• [Instructions for the task]: Copy each of the records exactly; leave nothing out.
= = =
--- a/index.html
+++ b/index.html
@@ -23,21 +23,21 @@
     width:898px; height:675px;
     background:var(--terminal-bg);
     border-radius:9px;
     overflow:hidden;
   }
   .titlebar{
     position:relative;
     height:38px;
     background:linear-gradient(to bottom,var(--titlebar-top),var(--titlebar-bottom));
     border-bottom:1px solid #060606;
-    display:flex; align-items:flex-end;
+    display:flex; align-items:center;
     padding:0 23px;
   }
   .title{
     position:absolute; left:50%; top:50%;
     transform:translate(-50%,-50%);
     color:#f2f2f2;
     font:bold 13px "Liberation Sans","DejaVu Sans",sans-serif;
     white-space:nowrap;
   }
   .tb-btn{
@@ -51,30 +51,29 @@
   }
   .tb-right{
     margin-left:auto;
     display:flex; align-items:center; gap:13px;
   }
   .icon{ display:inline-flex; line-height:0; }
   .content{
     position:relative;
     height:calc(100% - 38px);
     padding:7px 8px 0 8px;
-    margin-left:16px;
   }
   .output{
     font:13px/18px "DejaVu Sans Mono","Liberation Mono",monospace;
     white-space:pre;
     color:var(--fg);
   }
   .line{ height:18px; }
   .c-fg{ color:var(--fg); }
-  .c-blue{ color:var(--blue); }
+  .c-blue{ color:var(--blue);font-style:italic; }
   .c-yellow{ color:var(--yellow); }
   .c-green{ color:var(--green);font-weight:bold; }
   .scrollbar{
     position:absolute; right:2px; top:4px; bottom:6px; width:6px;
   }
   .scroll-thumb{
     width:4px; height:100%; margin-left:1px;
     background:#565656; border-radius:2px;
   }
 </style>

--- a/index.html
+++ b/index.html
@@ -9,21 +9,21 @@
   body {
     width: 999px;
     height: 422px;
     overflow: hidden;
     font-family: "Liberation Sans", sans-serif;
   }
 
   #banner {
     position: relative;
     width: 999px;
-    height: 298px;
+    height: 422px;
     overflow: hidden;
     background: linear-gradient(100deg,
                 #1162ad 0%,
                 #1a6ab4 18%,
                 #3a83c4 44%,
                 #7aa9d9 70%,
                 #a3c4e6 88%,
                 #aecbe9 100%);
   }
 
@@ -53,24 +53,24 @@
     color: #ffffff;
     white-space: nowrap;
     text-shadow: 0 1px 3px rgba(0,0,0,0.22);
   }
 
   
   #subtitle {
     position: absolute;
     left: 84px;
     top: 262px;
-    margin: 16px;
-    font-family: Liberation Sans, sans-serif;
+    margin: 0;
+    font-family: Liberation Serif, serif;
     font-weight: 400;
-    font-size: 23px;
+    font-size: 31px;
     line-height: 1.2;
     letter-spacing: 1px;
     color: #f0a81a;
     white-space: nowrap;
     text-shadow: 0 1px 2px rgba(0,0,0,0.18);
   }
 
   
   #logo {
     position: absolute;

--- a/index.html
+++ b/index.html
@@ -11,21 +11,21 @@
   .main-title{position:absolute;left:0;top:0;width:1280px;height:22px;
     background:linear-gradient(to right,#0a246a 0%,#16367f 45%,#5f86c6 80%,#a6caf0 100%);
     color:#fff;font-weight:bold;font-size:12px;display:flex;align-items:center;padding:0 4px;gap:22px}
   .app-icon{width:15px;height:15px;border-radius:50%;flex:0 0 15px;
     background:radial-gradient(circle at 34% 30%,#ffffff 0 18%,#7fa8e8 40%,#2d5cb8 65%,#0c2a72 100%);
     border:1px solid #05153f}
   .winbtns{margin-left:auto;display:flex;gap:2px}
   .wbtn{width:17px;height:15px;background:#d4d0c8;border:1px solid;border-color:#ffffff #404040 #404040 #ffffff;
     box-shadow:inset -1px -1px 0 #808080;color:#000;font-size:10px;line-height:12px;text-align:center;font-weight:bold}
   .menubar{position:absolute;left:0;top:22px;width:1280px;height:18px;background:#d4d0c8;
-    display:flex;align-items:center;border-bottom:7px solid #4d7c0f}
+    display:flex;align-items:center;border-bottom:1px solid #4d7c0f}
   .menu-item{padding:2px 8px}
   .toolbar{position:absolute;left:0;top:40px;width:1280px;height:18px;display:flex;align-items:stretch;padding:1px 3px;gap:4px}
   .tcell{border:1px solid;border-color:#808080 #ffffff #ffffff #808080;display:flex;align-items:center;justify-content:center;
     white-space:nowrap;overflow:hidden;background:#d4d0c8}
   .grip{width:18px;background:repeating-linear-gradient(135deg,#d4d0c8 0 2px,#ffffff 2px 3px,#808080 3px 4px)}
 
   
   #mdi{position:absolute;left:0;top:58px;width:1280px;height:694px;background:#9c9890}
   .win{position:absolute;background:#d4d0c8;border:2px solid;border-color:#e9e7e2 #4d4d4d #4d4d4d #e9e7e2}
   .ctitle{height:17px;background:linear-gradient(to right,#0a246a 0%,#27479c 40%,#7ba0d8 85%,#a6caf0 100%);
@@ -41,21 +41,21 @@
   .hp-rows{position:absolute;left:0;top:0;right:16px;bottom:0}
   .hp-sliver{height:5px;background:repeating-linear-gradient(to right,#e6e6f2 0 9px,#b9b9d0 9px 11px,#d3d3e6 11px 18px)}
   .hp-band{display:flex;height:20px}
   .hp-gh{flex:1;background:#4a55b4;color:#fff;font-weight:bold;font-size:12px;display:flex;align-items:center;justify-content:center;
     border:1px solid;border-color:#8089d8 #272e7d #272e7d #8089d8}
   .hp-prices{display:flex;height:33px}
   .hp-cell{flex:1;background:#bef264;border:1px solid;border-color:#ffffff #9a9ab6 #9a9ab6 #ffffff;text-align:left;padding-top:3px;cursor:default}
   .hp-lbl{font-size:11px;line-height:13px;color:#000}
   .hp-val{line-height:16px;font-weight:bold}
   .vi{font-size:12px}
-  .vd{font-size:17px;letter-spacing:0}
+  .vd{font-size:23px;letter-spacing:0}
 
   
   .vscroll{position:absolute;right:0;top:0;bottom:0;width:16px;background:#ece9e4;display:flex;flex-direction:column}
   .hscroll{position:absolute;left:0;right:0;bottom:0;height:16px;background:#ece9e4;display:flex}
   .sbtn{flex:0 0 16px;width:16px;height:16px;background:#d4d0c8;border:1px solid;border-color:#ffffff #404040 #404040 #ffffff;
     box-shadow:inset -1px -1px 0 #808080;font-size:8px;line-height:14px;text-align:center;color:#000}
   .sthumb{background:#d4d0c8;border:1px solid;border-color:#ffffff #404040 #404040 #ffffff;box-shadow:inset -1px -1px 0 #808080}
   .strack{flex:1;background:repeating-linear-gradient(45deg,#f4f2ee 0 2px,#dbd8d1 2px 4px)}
= = =
• [Result]:
--- a/index.html
+++ b/index.html
@@ -23,21 +23,21 @@
     width:898px; height:675px;
     background:var(--terminal-bg);
     border-radius:9px;
     overflow:hidden;
   }
   .titlebar{
     position:relative;
     height:38px;
     background:linear-gradient(to bottom,var(--titlebar-top),var(--titlebar-bottom));
     border-bottom:1px solid #060606;
-    display:flex; align-items:flex-end;
+    display:flex; align-items:center;
     padding:0 23px;
   }
   .title{
     position:absolute; left:50%; top:50%;
     transform:translate(-50%,-50%);
     color:#f2f2f2;
     font:bold 13px "Liberation Sans","DejaVu Sans",sans-serif;
     white-space:nowrap;
   }
   .tb-btn{
@@ -51,30 +51,29 @@
   }
   .tb-right{
     margin-left:auto;
     display:flex; align-items:center; gap:13px;
   }
   .icon{ display:inline-flex; line-height:0; }
   .content{
     position:relative;
     height:calc(100% - 38px);
     padding:7px 8px 0 8px;
-    margin-left:16px;
   }
   .output{
     font:13px/18px "DejaVu Sans Mono","Liberation Mono",monospace;
     white-space:pre;
     color:var(--fg);
   }
   .line{ height:18px; }
   .c-fg{ color:var(--fg); }
-  .c-blue{ color:var(--blue); }
+  .c-blue{ color:var(--blue);font-style:italic; }
   .c-yellow{ color:var(--yellow); }
   .c-green{ color:var(--green);font-weight:bold; }
   .scrollbar{
     position:absolute; right:2px; top:4px; bottom:6px; width:6px;
   }
   .scroll-thumb{
     width:4px; height:100%; margin-left:1px;
     background:#565656; border-radius:2px;
   }
 </style>

--- a/index.html
+++ b/index.html
@@ -9,21 +9,21 @@
   body {
     width: 999px;
     height: 422px;
     overflow: hidden;
     font-family: "Liberation Sans", sans-serif;
   }
 
   #banner {
     position: relative;
     width: 999px;
-    height: 298px;
+    height: 422px;
     overflow: hidden;
     background: linear-gradient(100deg,
                 #1162ad 0%,
                 #1a6ab4 18%,
                 #3a83c4 44%,
                 #7aa9d9 70%,
                 #a3c4e6 88%,
                 #aecbe9 100%);
   }
 
@@ -53,24 +53,24 @@
     color: #ffffff;
     white-space: nowrap;
     text-shadow: 0 1px 3px rgba(0,0,0,0.22);
   }
 
   
   #subtitle {
     position: absolute;
     left: 84px;
     top: 262px;
-    margin: 16px;
-    font-family: Liberation Sans, sans-serif;
+    margin: 0;
+    font-family: Liberation Serif, serif;
     font-weight: 400;
-    font-size: 23px;
+    font-size: 31px;
     line-height: 1.2;
     letter-spacing: 1px;
     color: #f0a81a;
     white-space: nowrap;
     text-shadow: 0 1px 2px rgba(0,0,0,0.18);
   }
 
   
   #logo {
     position: absolute;

--- a/index.html
+++ b/index.html
@@ -11,21 +11,21 @@
   .main-title{position:absolute;left:0;top:0;width:1280px;height:22px;
     background:linear-gradient(to right,#0a246a 0%,#16367f 45%,#5f86c6 80%,#a6caf0 100%);
     color:#fff;font-weight:bold;font-size:12px;display:flex;align-items:center;padding:0 4px;gap:22px}
   .app-icon{width:15px;height:15px;border-radius:50%;flex:0 0 15px;
     background:radial-gradient(circle at 34% 30%,#ffffff 0 18%,#7fa8e8 40%,#2d5cb8 65%,#0c2a72 100%);
     border:1px solid #05153f}
   .winbtns{margin-left:auto;display:flex;gap:2px}
   .wbtn{width:17px;height:15px;background:#d4d0c8;border:1px solid;border-color:#ffffff #404040 #404040 #ffffff;
     box-shadow:inset -1px -1px 0 #808080;color:#000;font-size:10px;line-height:12px;text-align:center;font-weight:bold}
   .menubar{position:absolute;left:0;top:22px;width:1280px;height:18px;background:#d4d0c8;
-    display:flex;align-items:center;border-bottom:7px solid #4d7c0f}
+    display:flex;align-items:center;border-bottom:1px solid #4d7c0f}
   .menu-item{padding:2px 8px}
   .toolbar{position:absolute;left:0;top:40px;width:1280px;height:18px;display:flex;align-items:stretch;padding:1px 3px;gap:4px}
   .tcell{border:1px solid;border-color:#808080 #ffffff #ffffff #808080;display:flex;align-items:center;justify-content:center;
     white-space:nowrap;overflow:hidden;background:#d4d0c8}
   .grip{width:18px;background:repeating-linear-gradient(135deg,#d4d0c8 0 2px,#ffffff 2px 3px,#808080 3px 4px)}
 
   
   #mdi{position:absolute;left:0;top:58px;width:1280px;height:694px;background:#9c9890}
   .win{position:absolute;background:#d4d0c8;border:2px solid;border-color:#e9e7e2 #4d4d4d #4d4d4d #e9e7e2}
   .ctitle{height:17px;background:linear-gradient(to right,#0a246a 0%,#27479c 40%,#7ba0d8 85%,#a6caf0 100%);
@@ -41,21 +41,21 @@
   .hp-rows{position:absolute;left:0;top:0;right:16px;bottom:0}
   .hp-sliver{height:5px;background:repeating-linear-gradient(to right,#e6e6f2 0 9px,#b9b9d0 9px 11px,#d3d3e6 11px 18px)}
   .hp-band{display:flex;height:20px}
   .hp-gh{flex:1;background:#4a55b4;color:#fff;font-weight:bold;font-size:12px;display:flex;align-items:center;justify-content:center;
     border:1px solid;border-color:#8089d8 #272e7d #272e7d #8089d8}
   .hp-prices{display:flex;height:33px}
   .hp-cell{flex:1;background:#bef264;border:1px solid;border-color:#ffffff #9a9ab6 #9a9ab6 #ffffff;text-align:left;padding-top:3px;cursor:default}
   .hp-lbl{font-size:11px;line-height:13px;color:#000}
   .hp-val{line-height:16px;font-weight:bold}
   .vi{font-size:12px}
-  .vd{font-size:17px;letter-spacing:0}
+  .vd{font-size:23px;letter-spacing:0}
 
   
   .vscroll{position:absolute;right:0;top:0;bottom:0;width:16px;background:#ece9e4;display:flex;flex-direction:column}
   .hscroll{position:absolute;left:0;right:0;bottom:0;height:16px;background:#ece9e4;display:flex}
   .sbtn{flex:0 0 16px;width:16px;height:16px;background:#d4d0c8;border:1px solid;border-color:#ffffff #404040 #404040 #ffffff;
     box-shadow:inset -1px -1px 0 #808080;font-size:8px;line-height:14px;text-align:center;color:#000}
   .sthumb{background:#d4d0c8;border:1px solid;border-color:#ffffff #404040 #404040 #ffffff;box-shadow:inset -1px -1px 0 #808080}
   .strack{flex:1;background:repeating-linear-gradient(45deg,#f4f2ee 0 2px,#dbd8d1 2px 4px)}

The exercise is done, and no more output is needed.